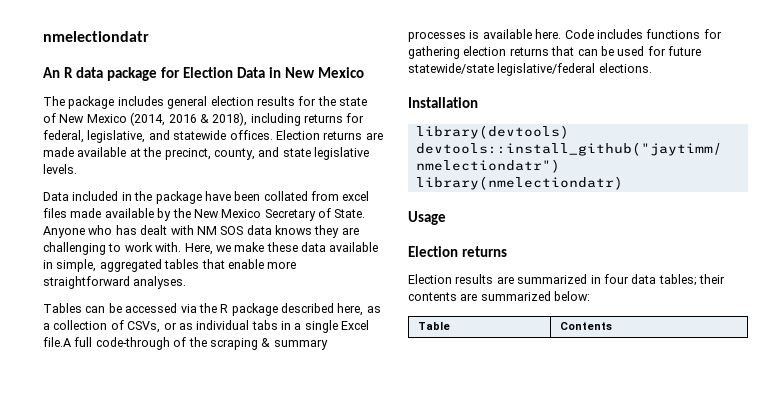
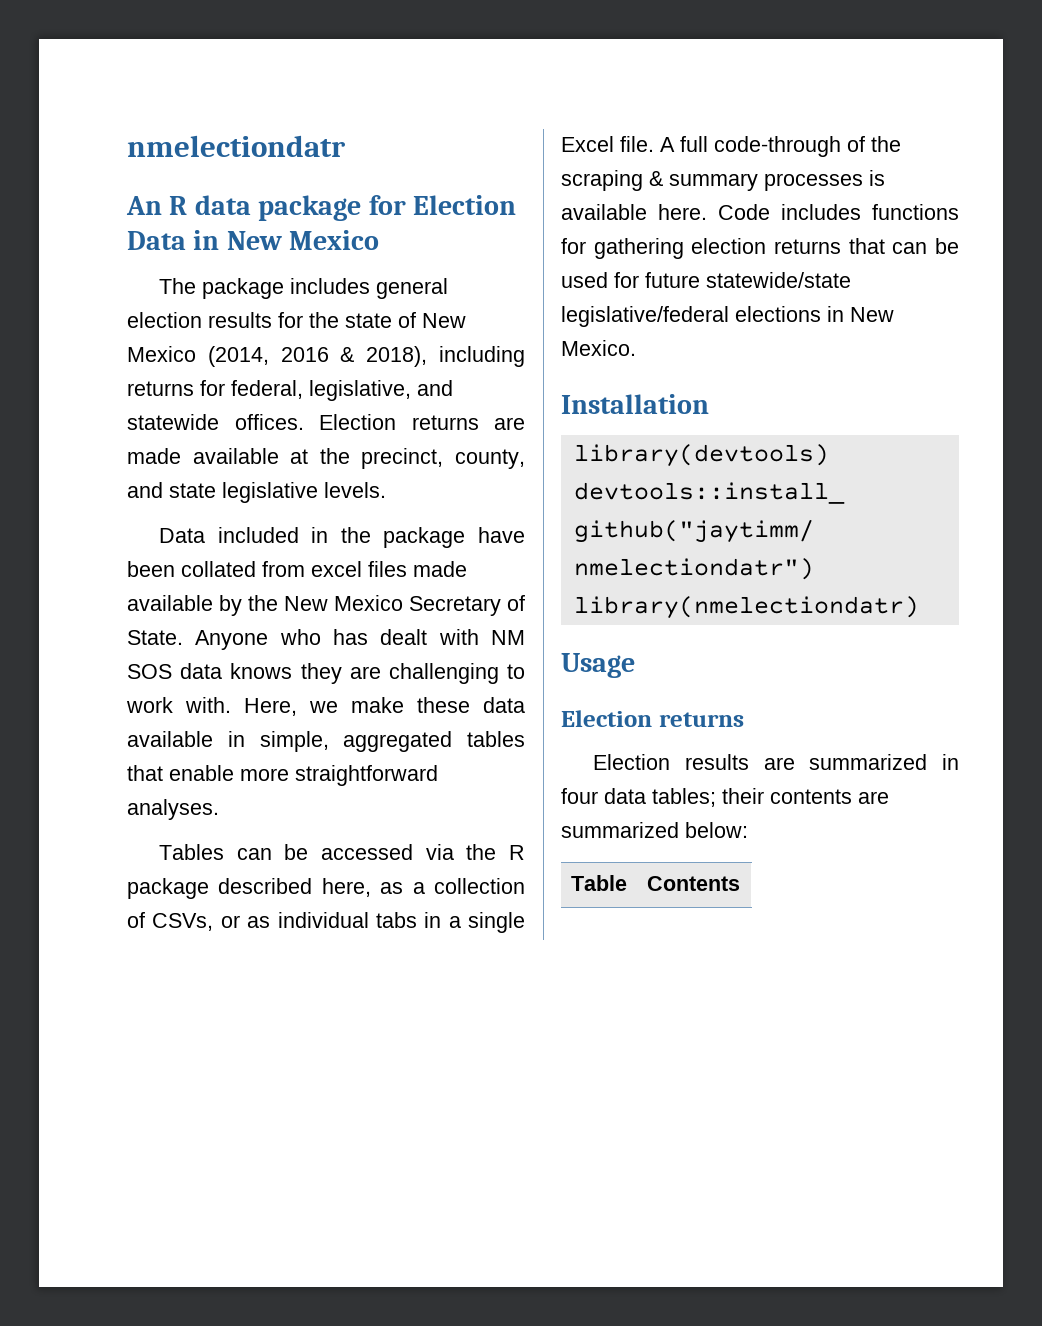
[43,337,71,347] file.A -> [620,136,675,152] file. A
[598,63,652,73] elections. -> [735,306,894,322] [561,340,636,356] elections in New Mexico.

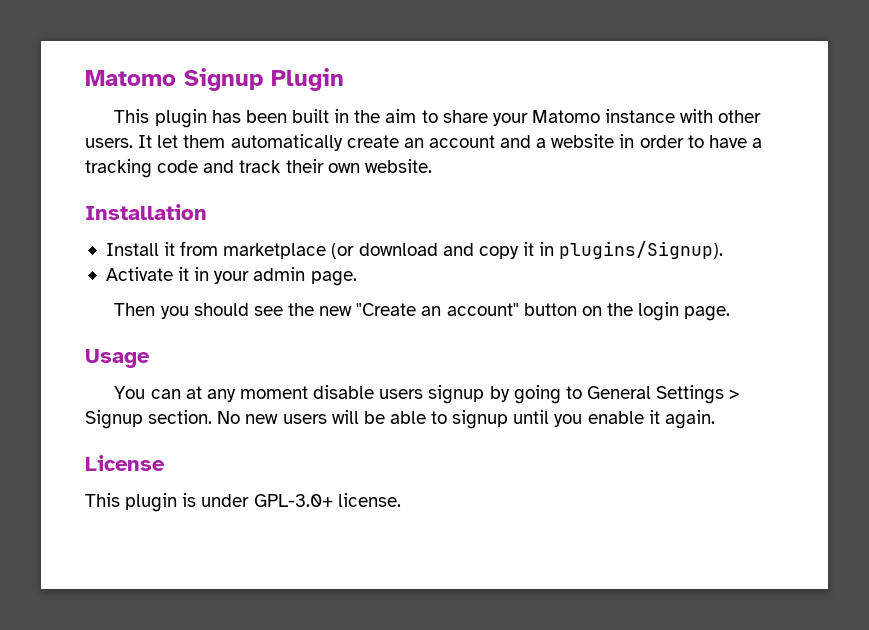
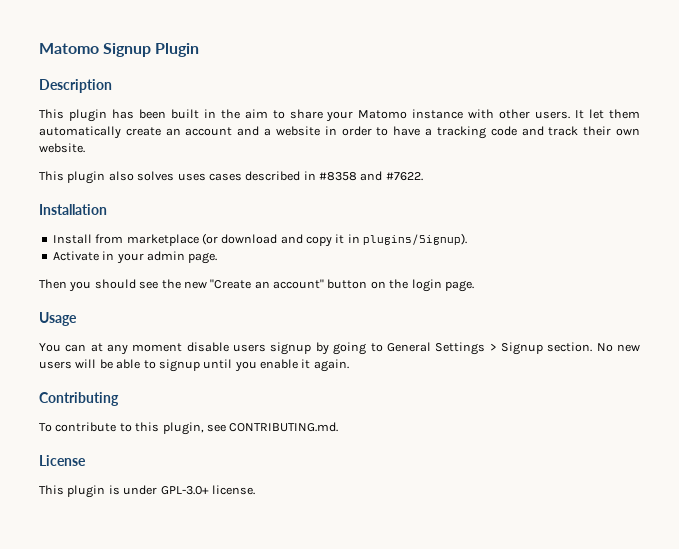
(344, 79) none -> [39,79,112,93] // Description
(432, 166) none -> [39,171,423,184] // This plugin also solves uses cases described in #8358 and #7622.
[164,242,176,256] it -> (92, 239) none
[178,267,190,281] it -> (99, 256) none
(715, 419) none -> [39,392,119,406] [39,422,339,435] // Contributing // To contribute to this plugin, see CONTRIBUTING.md.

^^^^^^^^

*The task*
Show every line above in which the word "none" appears.

*Answer to the problem*
(344, 79) none -> [39,79,112,93] // Description
(432, 166) none -> [39,171,423,184] // This plugin also solves uses cases described in #8358 and #7622.
[164,242,176,256] it -> (92, 239) none
[178,267,190,281] it -> (99, 256) none
(715, 419) none -> [39,392,119,406] [39,422,339,435] // Contributing // To contribute to this plugin, see CONTRIBUTING.md.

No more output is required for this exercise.